Le nombre de ces établissements d’enseignement s’est progressivement accru à partir des années 1970, lorsque la notion de culture est devenue une composante importante du développement économique des collectivités locales : les responsables politiques de terrain – notamment les maires – ont alors commencé à prendre conscience d’une forte demande de politique(s) culturelle(s) de la part de leurs populations administrées, constituées de classes moyennes émergentes.

À la suite d’une vague de premiers équipements (centres sociaux, crèches, cantines, gymnases, stades…), se sont ainsi multipliés les équipements dits culturels : centres culturels, MJC, écoles et conservatoires de musique, salles polyvalentes, auditoriums, salles de théâtre, etc. À Paris par exemple, il a fallu attendre la décennie 1980-1990 pour voir enfin s’édifier des locaux spécifiques offerts aux dix-sept conservatoires municipaux d’arrondissement de la Ville (CMA), soit près d’un siècle après la création des premiers cours municipaux de musique (en 1900, dans le 18e arrondissement). La rénovation, l’extension ou le renouvellement de ces locaux, qui aujourd’hui se révèlent insuffisants ou inadaptés, commencent à se mettre très doucement en place (2e mandature municipale du XXIe siècle : 2008-2014).

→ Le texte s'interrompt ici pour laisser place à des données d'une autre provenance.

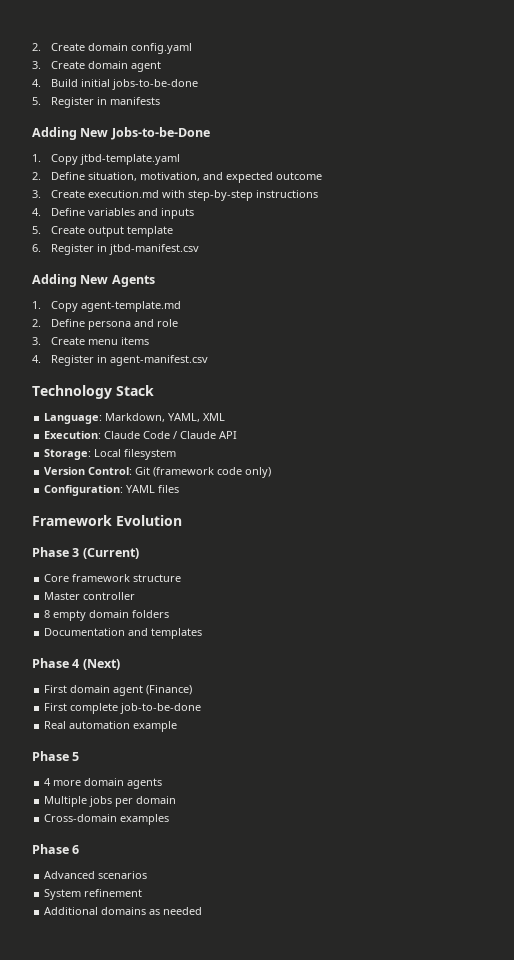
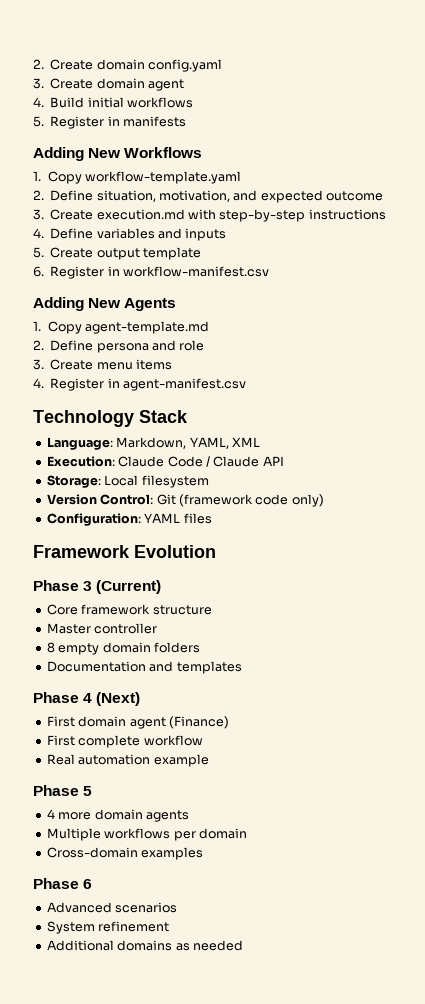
- 4. Build initial jobs-to-be-done
+ 4. Build initial workflows
- Adding New Jobs-to-be-Done
- 1. Copy jtbd-template.yaml
+ Adding New Workflows
+ 1. Copy workflow-template.yaml
- 6. Register in jtbd-manifest.csv
+ 6. Register in workflow-manifest.csv
- First complete job-to-be-done
+ First complete workflow
- Multiple jobs per domain
+ Multiple workflows per domain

Contrairement à l’enseignement général, placé sous la tutelle directe de l’État (des ministères de l’Éducation nationale, de l’Agriculture, de l’Enseignement supérieur) qui le finance dans sa quasi-totalité (ses personnels – professeurs des écoles, des collèges, des lycées, des universités – dépendent majoritairement de la fonction publique d’État, soit pour 2013, 41 % du budget total du ministère de l’Éducation nationale : ce qui représente, après le remboursement de la dette, le premier poste de dépense de l’État avec ses 90 milliards d’€), l’enseignement artistique spécialisé reste un domaine éclaté, essentiellement du ressort des collectivités territoriales : une grosse moitié des établissements du domaine relève du droit privé (secteur associatif, peu ou prou subventionné par les collectivités locales, qui se doit d’appliquer et respecter la convention collective nationale de l’animation) ; une petite moitié des établissements du domaine est constituée d’établissements territoriaux (essentiellement gérés en régie directe par des communes ou par des établissements publics de coopération intercommunale [EPCI]).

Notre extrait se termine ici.